(Web interface edit records)
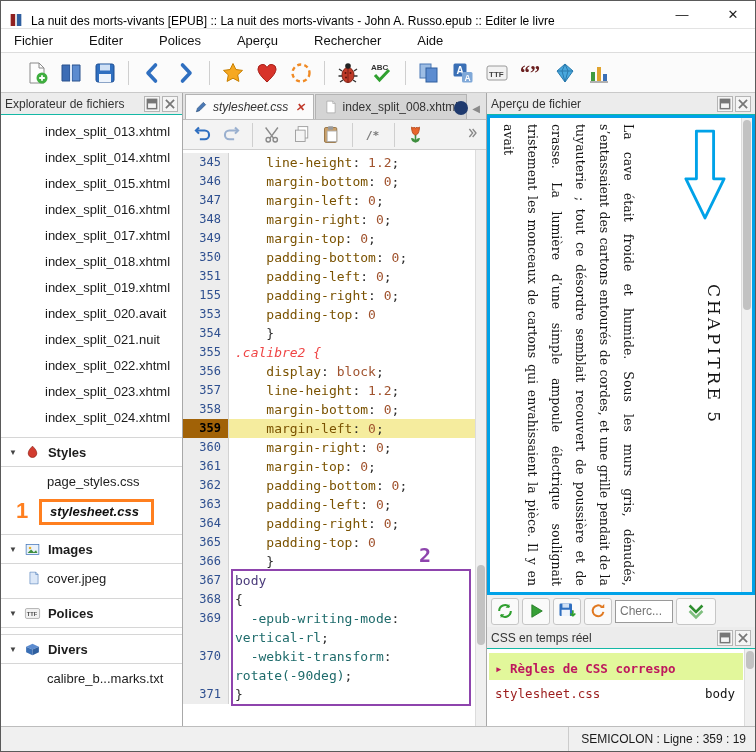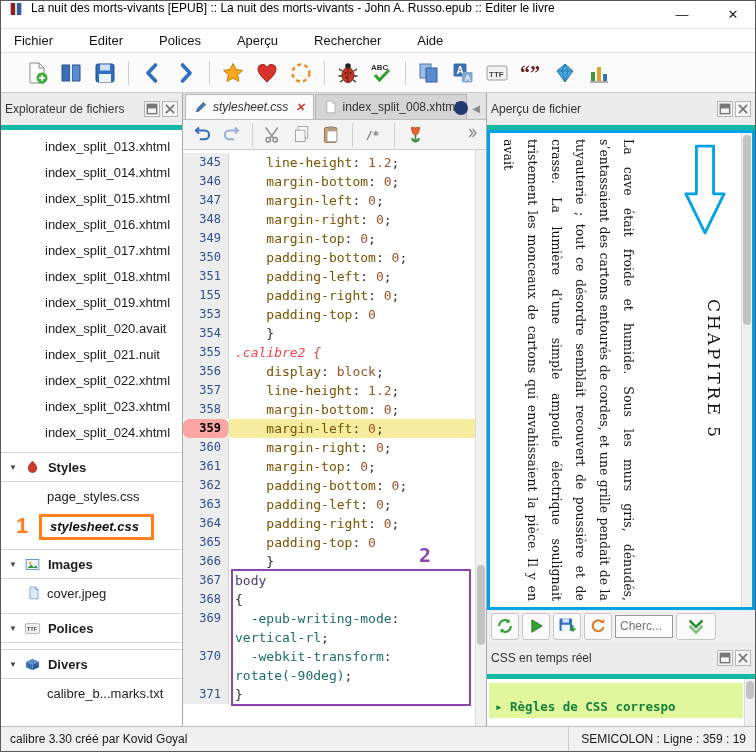--- a/index.html
+++ b/index.html
@@ -1,39 +1,39 @@
 <!DOCTYPE html>
 <html><head>
 <meta charset="utf-8">
 <style>
   * { margin:0; padding:0; box-sizing:border-box; }
   html,body { background:#9a9a9a; }
   body { font-family:"Liberation Sans",sans-serif; }
   .window { position:relative; width:756px; height:752px; background:#f0f0f0; border:1px solid #5a5a5a; overflow:hidden; }
 
   
-  .titlebar { height:28px; background:#fff; border-bottom:1px solid #e3e3e3; display:flex; align-items:flex-start; padding-left:7px; gap:7px; }
+  .titlebar { height:28px; background:#fff; border-bottom:1px solid #e3e3e3; display:flex; align-items:flex-end; padding-left:7px; gap:7px; }
   .titlebar .title { flex:1; font-size:12px; color:#000; white-space:nowrap; overflow:hidden; }
   .win-btn { width:44px; height:27px; display:flex; align-items:center; justify-content:center; font-size:13px; color:#222; background:transparent; border:0; }
 
   
   .menubar { height:24px; background:#fff; border-bottom:1px solid #ddd; display:flex; align-items:center; padding-left:4px;gap:18px; }
   .menu-item { font-size:13px; color:#111; padding:3px 9px; }
 
   
   .toolbar-main { height:40px; background:#fbfbfb; border-bottom:1px solid #c9c9c9; display:flex; align-items:center; padding:0 20px; gap:2px; }
   .tbtn { width:32px; height:32px; background:transparent; border:0; display:flex; align-items:center; justify-content:center; }
   .tbtn .icn { width:24px; height:24px; }
   .tsep { width:1px; height:24px; background:#cfcfcf; margin:0 5px; }
   .icn { display:inline-block; }
   .icn svg { width:100%; height:100%; display:block; }
 
   .main { position:absolute; top:92px; left:0; right:0; bottom:25px; display:flex; }
 
-  .panel-header { height:22px; background:#ececec; border-bottom:5px solid #14b8a6; display:flex; align-items:center; padding:16px 4px; font-size:12px; color:#333; flex-shrink:0; }
+  .panel-header { height:22px; background:#ececec; border-bottom:1px solid #14b8a6; display:flex; align-items:center; padding:0 4px; font-size:12px; color:#333; flex-shrink:0; }
   .panel-header .ph-title { flex:1; white-space:nowrap; overflow:hidden; }
   .ph-btn { width:16px; height:16px; border:1px solid #b5b5b5; background:#f5f5f5; margin-left:2px; display:flex; align-items:center; justify-content:center; }
 
   
   .explorer { width:182px; background:#fff; border-right:1px solid #a8a8a8; display:flex; flex-direction:column; }
   .file-list { flex:1; overflow:hidden; font-size:13px; color:#1c1c1c; position:relative; padding-top:4px; }
   .file-item { height:26px; line-height:26px; padding-left:44px; white-space:nowrap; }
   .section-row { height:30px; display:flex; align-items:center; gap:7px; padding-left:8px; border-top:1px solid #d6d6d6; border-bottom:1px solid #d6d6d6; font-weight:bold; margin-top:6px; }
   .section-row .icn { width:17px; height:17px; }
   .sec-chev { font-size:8px; color:#444; }
@@ -59,21 +59,21 @@
   .editor-toolbar .tbtn { width:27px; height:27px; }
   .editor-toolbar .tbtn .icn { width:21px; height:21px; }
   .overflow-btn { margin-left:auto; background:none; border:0; }
   .overflow-btn .icn { width:16px; height:16px; }
 
   .editor-body { flex:1; display:flex; overflow:hidden; font-family:"DejaVu Sans Mono","Liberation Mono",monospace; }
   .code-scroll { flex:1; position:relative; padding-top:3px; min-width:0; }
   .crow { display:flex; }
   .lnum { width:46px; flex-shrink:0; background:#ededed; border-right:1px solid #d2d2d2; color:#2e4f8f; text-align:right; padding-right:7px; font-size:12px; line-height:19px; }
   .lcode { flex:1; min-width:0; font-size:13px; line-height:19px; padding:0 10px 0 6px; white-space:pre-wrap; word-wrap:break-word; color:#222; }
-  .crow.active .lnum { background:#fca5a5; color:#000; font-weight:bold;border-radius:6px; }
+  .crow.active .lnum { background:#a16207; color:#000; font-weight:bold; }
   .crow.active .lcode { background:#f5ec9e; }
   .sg-t { color:#2a2a2a; }
   .sg-p { color:#7a5200; }
   .sg-v { color:#a0522d; }
   .sg-s { color:#ef4444; font-style:italic; }
   .sg-b { color:#4a3a7a; }
   .sg-e { color:#1e6b6b; }
   .vscroll { width:11px; flex-shrink:0; background:#f0f0f0; border-left:1px solid #dcdcdc; position:relative; }
   .vthumb { position:absolute; left:1px; right:1px; background:#c2c2c2; border-radius:4px; }
   .purple-box { position:absolute; left:48px; right:4px; border:2px solid #8e44ad; pointer-events:none; }
@@ -90,21 +90,21 @@
 
   .preview-toolbar { height:32px; flex-shrink:0; display:flex; align-items:center; gap:3px; padding:0 4px; background:#f0f0f0; }
   .preview-toolbar .tbtn { width:28px; height:27px; border:1px solid #c6c6c6; border-radius:3px; background:#fafafa; }
   .preview-toolbar .tbtn .icn { width:20px; height:20px; }
   .pv-input { width:58px; height:23px; border:1px solid #9a9a9a; background:#fff; font-size:12px; padding:0 4px; }
   .pv-drop { width:40px; height:27px; border:1px solid #c6c6c6; border-radius:3px; background:#fafafa; display:flex; align-items:center; justify-content:center; }
   .pv-drop .icn { width:22px; height:22px; }
 
   .livecss { flex:1; display:flex; flex-direction:column; min-height:0; }
   .livecss-body { flex:1; background:#fff; position:relative; overflow:hidden; font-family:"DejaVu Sans Mono","Liberation Mono",monospace; font-size:12.5px; }
-  .rule-head { background:#e2f79b; padding:16px 4px 4px 6px; font-weight:bold; color:#15803d; white-space:nowrap; overflow:hidden; margin:4px 12px 0 2px; }
+  .rule-head { background:#e2f79b; padding:8px 4px 4px 6px; font-weight:bold; color:#be185d; white-space:nowrap; overflow:hidden; margin:4px 12px 0 2px; }
   .rule-row { display:flex; justify-content:space-between; padding:6px 20px 0 8px; }
   .rule-file { color:#9b1c1c; }
   .rule-sel { color:#111; }
   .lc-scroll { position:absolute; top:0; right:0; bottom:0; width:11px; background:#f0f0f0; border-left:1px solid #dcdcdc; }
 
   
   .statusbar { position:absolute; left:0; right:0; bottom:0; height:25px; background:#f0f0f0; border-top:1px solid #bdbdbd; display:flex; align-items:center; font-size:12px; color:#1a1a1a; padding:0 9px; }
   .status-right { margin-left:auto; border-left:1px solid #cccccc; padding-left:12px; height:100%; display:flex; align-items:center; }
 </style>
 </head>
@@ -685,16 +685,15 @@
           </div>
           <div class="lc-scroll">
             <div class="vthumb" style="top:2px;height:18px"></div>
           </div>
         </div>
       </div>
     </div>
   </div>
 
   <div class="statusbar">
-    <span>calibre 3.30 créé par Kovid Goyal</span>
     <span class="status-right">SEMICOLON : Ligne : 359 : 19</span>
   </div>
 </div>
 
 </body></html>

▶ [Task requirements]:
Find every line of the data that includes the string "crow". Copy each of those lines.

▶ [Reply]:
   .crow { display:flex; }
-  .crow.active .lnum { background:#fca5a5; color:#000; font-weight:bold;border-radius:6px; }
+  .crow.active .lnum { background:#a16207; color:#000; font-weight:bold; }
   .crow.active .lcode { background:#f5ec9e; }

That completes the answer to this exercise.